What the exercise asks:
Among the entries below, one line contains "(92, 265) none" and another contains "[99,418,275,433] [99,457,292,473] [99,484,692,500]". Transcribe those two lines and every line between them, exactly.

Dataset excerpts:
= Beginning of Section =

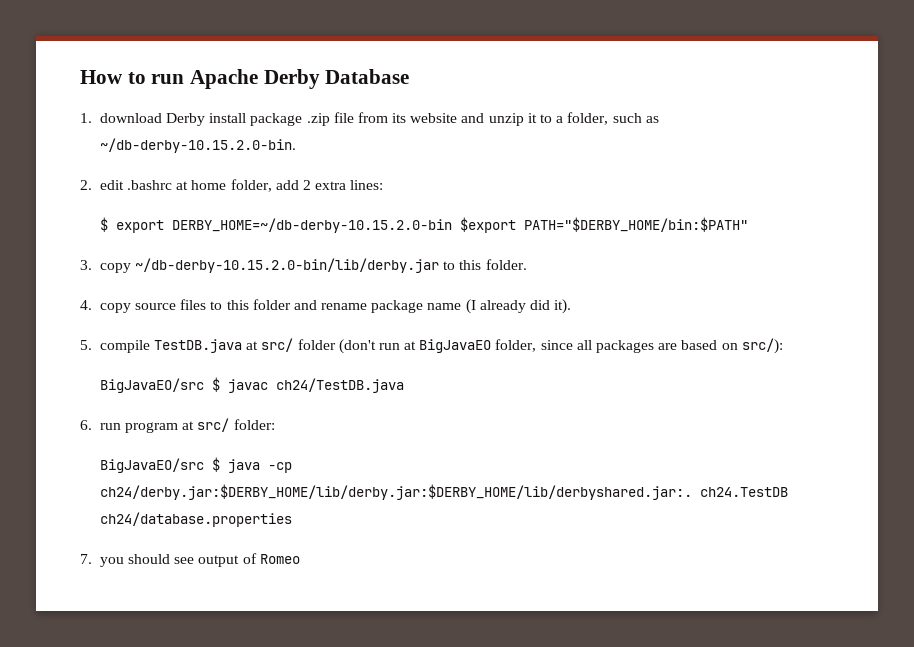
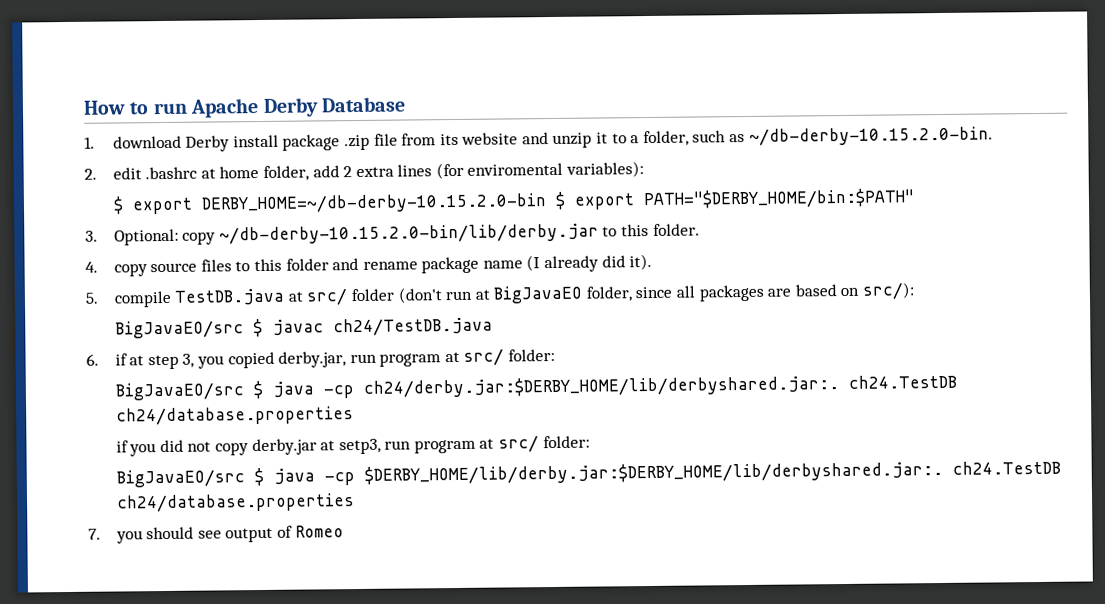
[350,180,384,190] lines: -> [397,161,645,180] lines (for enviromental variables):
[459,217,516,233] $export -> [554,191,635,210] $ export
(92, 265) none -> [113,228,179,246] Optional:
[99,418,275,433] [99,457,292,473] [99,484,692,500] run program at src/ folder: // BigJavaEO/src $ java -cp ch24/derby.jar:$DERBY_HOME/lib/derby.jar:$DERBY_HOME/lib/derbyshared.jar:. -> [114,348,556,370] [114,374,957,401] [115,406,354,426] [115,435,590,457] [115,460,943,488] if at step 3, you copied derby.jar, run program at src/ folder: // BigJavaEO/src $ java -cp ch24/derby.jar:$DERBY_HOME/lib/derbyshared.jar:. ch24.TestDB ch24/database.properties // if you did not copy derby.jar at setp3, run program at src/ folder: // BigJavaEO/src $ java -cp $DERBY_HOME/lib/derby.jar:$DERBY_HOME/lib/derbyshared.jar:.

= End of Section =
= Beginning of Section =

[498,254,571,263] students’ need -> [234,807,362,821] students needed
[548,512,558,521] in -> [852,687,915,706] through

= End of Section =

Written reply:
(92, 265) none -> [113,228,179,246] Optional:
[99,418,275,433] [99,457,292,473] [99,484,692,500] run program at src/ folder: // BigJavaEO/src $ java -cp ch24/derby.jar:$DERBY_HOME/lib/derby.jar:$DERBY_HOME/lib/derbyshared.jar:. -> [114,348,556,370] [114,374,957,401] [115,406,354,426] [115,435,590,457] [115,460,943,488] if at step 3, you copied derby.jar, run program at src/ folder: // BigJavaEO/src $ java -cp ch24/derby.jar:$DERBY_HOME/lib/derbyshared.jar:. ch24.TestDB ch24/database.properties // if you did not copy derby.jar at setp3, run program at src/ folder: // BigJavaEO/src $ java -cp $DERBY_HOME/lib/derby.jar:$DERBY_HOME/lib/derbyshared.jar:.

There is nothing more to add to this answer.